### [WORK TO BE COMPLETED]
Make an exact copy of the lines starting at the top of the listing below and ending at the line that contains "tax: 9.5% = 29.22 -> 9.5% = 26.30", inclusive.
:: THE DATA ::
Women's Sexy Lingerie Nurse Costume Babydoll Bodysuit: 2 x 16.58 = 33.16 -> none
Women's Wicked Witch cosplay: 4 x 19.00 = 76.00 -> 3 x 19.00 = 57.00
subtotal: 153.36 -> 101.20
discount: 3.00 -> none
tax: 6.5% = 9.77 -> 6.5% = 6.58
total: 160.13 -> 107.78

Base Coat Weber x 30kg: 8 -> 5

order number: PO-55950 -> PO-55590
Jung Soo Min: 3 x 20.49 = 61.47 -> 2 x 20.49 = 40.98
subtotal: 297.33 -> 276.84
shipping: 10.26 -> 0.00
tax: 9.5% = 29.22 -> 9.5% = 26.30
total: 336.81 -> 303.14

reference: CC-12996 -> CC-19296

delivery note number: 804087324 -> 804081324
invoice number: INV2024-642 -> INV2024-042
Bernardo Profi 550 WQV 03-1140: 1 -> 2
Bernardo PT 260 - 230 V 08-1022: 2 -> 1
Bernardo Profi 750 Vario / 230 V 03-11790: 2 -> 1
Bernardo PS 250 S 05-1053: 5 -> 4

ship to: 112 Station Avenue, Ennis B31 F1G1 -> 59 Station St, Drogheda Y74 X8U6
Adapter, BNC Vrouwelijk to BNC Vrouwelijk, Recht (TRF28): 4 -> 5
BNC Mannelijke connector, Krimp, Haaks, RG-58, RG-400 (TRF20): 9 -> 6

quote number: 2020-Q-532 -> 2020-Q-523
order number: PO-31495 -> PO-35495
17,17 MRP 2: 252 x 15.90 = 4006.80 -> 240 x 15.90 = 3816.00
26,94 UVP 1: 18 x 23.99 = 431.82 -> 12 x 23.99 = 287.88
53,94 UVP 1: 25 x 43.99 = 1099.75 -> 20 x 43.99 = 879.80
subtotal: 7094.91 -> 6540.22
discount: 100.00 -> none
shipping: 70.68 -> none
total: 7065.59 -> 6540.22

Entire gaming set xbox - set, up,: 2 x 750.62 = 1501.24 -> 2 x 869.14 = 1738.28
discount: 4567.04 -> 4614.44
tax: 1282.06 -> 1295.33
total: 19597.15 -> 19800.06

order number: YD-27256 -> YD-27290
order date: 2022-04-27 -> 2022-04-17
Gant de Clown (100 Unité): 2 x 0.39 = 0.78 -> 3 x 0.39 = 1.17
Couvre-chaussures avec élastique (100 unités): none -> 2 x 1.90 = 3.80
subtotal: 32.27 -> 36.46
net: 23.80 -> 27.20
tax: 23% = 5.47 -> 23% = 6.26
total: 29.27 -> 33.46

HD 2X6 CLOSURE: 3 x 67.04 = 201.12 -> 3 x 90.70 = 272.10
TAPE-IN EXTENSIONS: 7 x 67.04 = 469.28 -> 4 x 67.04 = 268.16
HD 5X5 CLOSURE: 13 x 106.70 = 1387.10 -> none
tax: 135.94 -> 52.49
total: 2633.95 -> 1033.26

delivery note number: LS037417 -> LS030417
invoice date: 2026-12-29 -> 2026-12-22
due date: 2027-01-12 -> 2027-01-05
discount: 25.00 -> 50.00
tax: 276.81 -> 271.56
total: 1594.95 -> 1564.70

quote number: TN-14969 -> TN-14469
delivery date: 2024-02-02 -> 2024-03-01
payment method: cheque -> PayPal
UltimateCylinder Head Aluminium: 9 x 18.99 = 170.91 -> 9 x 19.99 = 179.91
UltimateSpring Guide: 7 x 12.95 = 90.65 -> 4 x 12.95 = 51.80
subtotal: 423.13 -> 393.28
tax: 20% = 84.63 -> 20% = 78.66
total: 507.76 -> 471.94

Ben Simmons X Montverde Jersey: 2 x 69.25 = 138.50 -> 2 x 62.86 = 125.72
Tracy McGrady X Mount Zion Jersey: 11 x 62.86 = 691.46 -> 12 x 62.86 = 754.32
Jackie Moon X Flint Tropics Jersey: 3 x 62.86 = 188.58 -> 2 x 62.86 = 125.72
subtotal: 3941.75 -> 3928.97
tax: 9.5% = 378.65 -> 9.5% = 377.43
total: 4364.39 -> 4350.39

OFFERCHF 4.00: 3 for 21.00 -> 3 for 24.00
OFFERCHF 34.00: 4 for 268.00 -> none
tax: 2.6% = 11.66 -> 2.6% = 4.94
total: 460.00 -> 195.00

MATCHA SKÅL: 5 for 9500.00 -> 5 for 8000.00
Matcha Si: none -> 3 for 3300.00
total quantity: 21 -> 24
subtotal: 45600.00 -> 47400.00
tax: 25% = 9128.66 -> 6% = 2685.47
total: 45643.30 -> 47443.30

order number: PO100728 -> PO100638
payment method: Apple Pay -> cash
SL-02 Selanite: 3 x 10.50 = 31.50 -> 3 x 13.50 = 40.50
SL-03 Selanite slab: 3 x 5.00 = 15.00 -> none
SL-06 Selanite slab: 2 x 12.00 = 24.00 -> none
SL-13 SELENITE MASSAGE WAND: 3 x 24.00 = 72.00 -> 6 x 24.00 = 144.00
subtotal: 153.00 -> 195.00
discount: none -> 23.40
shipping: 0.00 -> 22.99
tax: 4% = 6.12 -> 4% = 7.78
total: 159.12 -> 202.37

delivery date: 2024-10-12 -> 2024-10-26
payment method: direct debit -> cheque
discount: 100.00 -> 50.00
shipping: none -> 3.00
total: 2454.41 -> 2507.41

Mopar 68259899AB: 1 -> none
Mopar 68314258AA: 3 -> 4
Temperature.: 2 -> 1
:::
### [RESPONSE TO THIS TASK]
Women's Sexy Lingerie Nurse Costume Babydoll Bodysuit: 2 x 16.58 = 33.16 -> none
Women's Wicked Witch cosplay: 4 x 19.00 = 76.00 -> 3 x 19.00 = 57.00
subtotal: 153.36 -> 101.20
discount: 3.00 -> none
tax: 6.5% = 9.77 -> 6.5% = 6.58
total: 160.13 -> 107.78

Base Coat Weber x 30kg: 8 -> 5

order number: PO-55950 -> PO-55590
Jung Soo Min: 3 x 20.49 = 61.47 -> 2 x 20.49 = 40.98
subtotal: 297.33 -> 276.84
shipping: 10.26 -> 0.00
tax: 9.5% = 29.22 -> 9.5% = 26.30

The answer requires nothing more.